用于大量基因组序列集体分析的人工智能：从大流行的严重急性呼吸综合征冠状病毒2的小基因组到人类基因组的各种实例。

AI for the collective analysis of a massive number of genome sequences: various examples from the small genome of pandemic SARS-CoV-2 to the human genome.

作者信息

Ikemura Toshimichi, Iwasaki Yuki, Wada Kennosuke, Wada Yoshiko, Abe Takashi

机构信息

Faculty of Bioscience, Nagahama Institute of Bio-Science and Technology.

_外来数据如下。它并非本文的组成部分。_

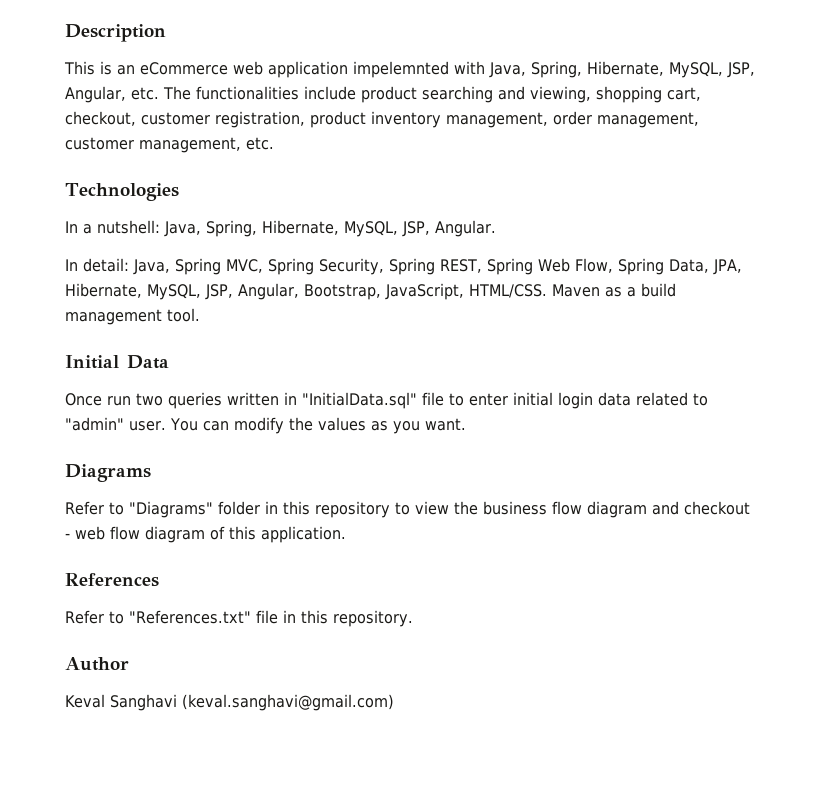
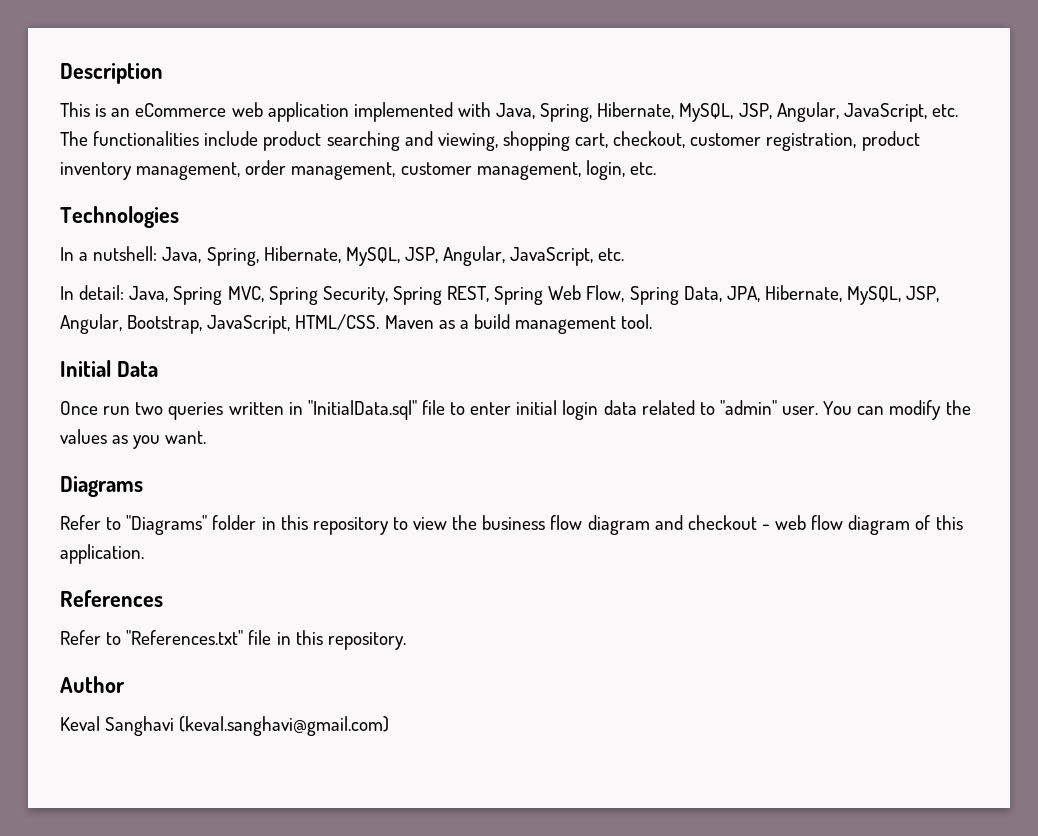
[353,61,449,78] impelemnted -> [353,102,453,122] implemented
(126, 94) none -> [843,103,927,122] JavaScript,
(241, 145) none -> [585,160,625,180] login,
[435,220,496,237] Angular. -> [443,246,625,266] Angular, JavaScript, etc.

Department of Information Engineering, Faculty of Engineering, Niigata University.

出版信息

Genes Genet Syst. 2021 Dec 16;96(4):165-176. doi: 10.1266/ggs.21-00025. Epub 2021 Sep 27.

DOI:10.1266/ggs.21-00025

PMID:34565757

Abstract

In genetics and related fields, huge amounts of data, such as genome sequences, are accumulating, and the use of artificial intelligence (AI) suitable for big data analysis has become increasingly important. Unsupervised AI that can reveal novel knowledge from big data without prior knowledge or particular models is highly desirable for analyses of genome sequences, particularly for obtaining unexpected insights. We have developed a batch-learning self-organizing map (BLSOM) for oligonucleotide compositions that can reveal various novel genome characteristics. Here, we explain the data mining by the BLSOM: an unsupervised AI. As a specific target, we first selected SARS-CoV-2 (severe acute respiratory syndrome coronavirus 2) because a large number of viral genome sequences have been accumulated via worldwide efforts. We analyzed more than 0.6 million sequences collected primarily in the first year of the pandemic. BLSOMs for short oligonucleotides (e.g., 4-6-mers) allowed separation into known clades, but longer oligonucleotides further increased the separation ability and revealed subgrouping within known clades. In the case of 15-mers, there is mostly one copy in the genome; thus, 15-mers that appeared after the epidemic started could be connected to mutations, and the BLSOM for 15-mers revealed the mutations that contributed to separation into known clades and their subgroups. After introducing the detailed methodological strategies, we explain BLSOMs for various topics, such as the tetranucleotide BLSOM for over 5 million 5-kb fragment sequences derived from almost all microorganisms currently available and its use in metagenome studies. We also explain BLSOMs for various eukaryotes, including fishes, frogs and Drosophila species, and found a high separation ability among closely related species. When analyzing the human genome, we found enrichments in transcription factor-binding sequences in centromeric and pericentromeric heterochromatin regions. The tDNAs (tRNA genes) could be separated according to their corresponding amino acid.

摘要

在遗传学及相关领域，大量数据，如基因组序列正在不断积累，适用于大数据分析的人工智能（AI）的应用变得愈发重要。对于基因组序列分析而言，尤其是为了获得意想不到的见解，能够在无需先验知识或特定模型的情况下从大数据中揭示新知识的无监督AI非常必要。我们开发了一种用于寡核苷酸组成的批量学习自组织映射（BLSOM），它可以揭示各种新的基因组特征。在此，我们解释通过BLSOM进行的数据挖掘：一种无监督AI。作为一个具体目标，我们首先选择了严重急性呼吸综合征冠状病毒2（SARS-CoV-2），因为通过全球范围内的努力已经积累了大量的病毒基因组序列。我们分析了主要在疫情第一年收集的超过60万条序列。针对短寡核苷酸（例如4至6聚体）的BLSOM能够将其分离为已知的进化枝，但更长的寡核苷酸进一步提高了分离能力，并揭示了已知进化枝内的亚分组情况。对于15聚体而言，基因组中大多只有一个拷贝；因此，疫情开始后出现的15聚体可能与突变相关，而针对15聚体的BLSOM揭示了导致分离为已知进化枝及其亚组的突变。在介绍详细的方法策略之后，我们解释了针对各种主题的BLSOM，例如针对来自几乎所有现有微生物的500多万条5千碱基片段序列的四核苷酸BLSOM及其在宏基因组研究中的应用。我们还解释了针对各种真核生物（包括鱼类、青蛙和果蝇物种）的BLSOM，并发现其在亲缘关系密切的物种之间具有很高的分离能力。在分析人类基因组时，我们发现在着丝粒和着丝粒周围异染色质区域的转录因子结合序列中存在富集现象。tRNA基因（转运RNA基因）可以根据其相应的氨基酸进行分离。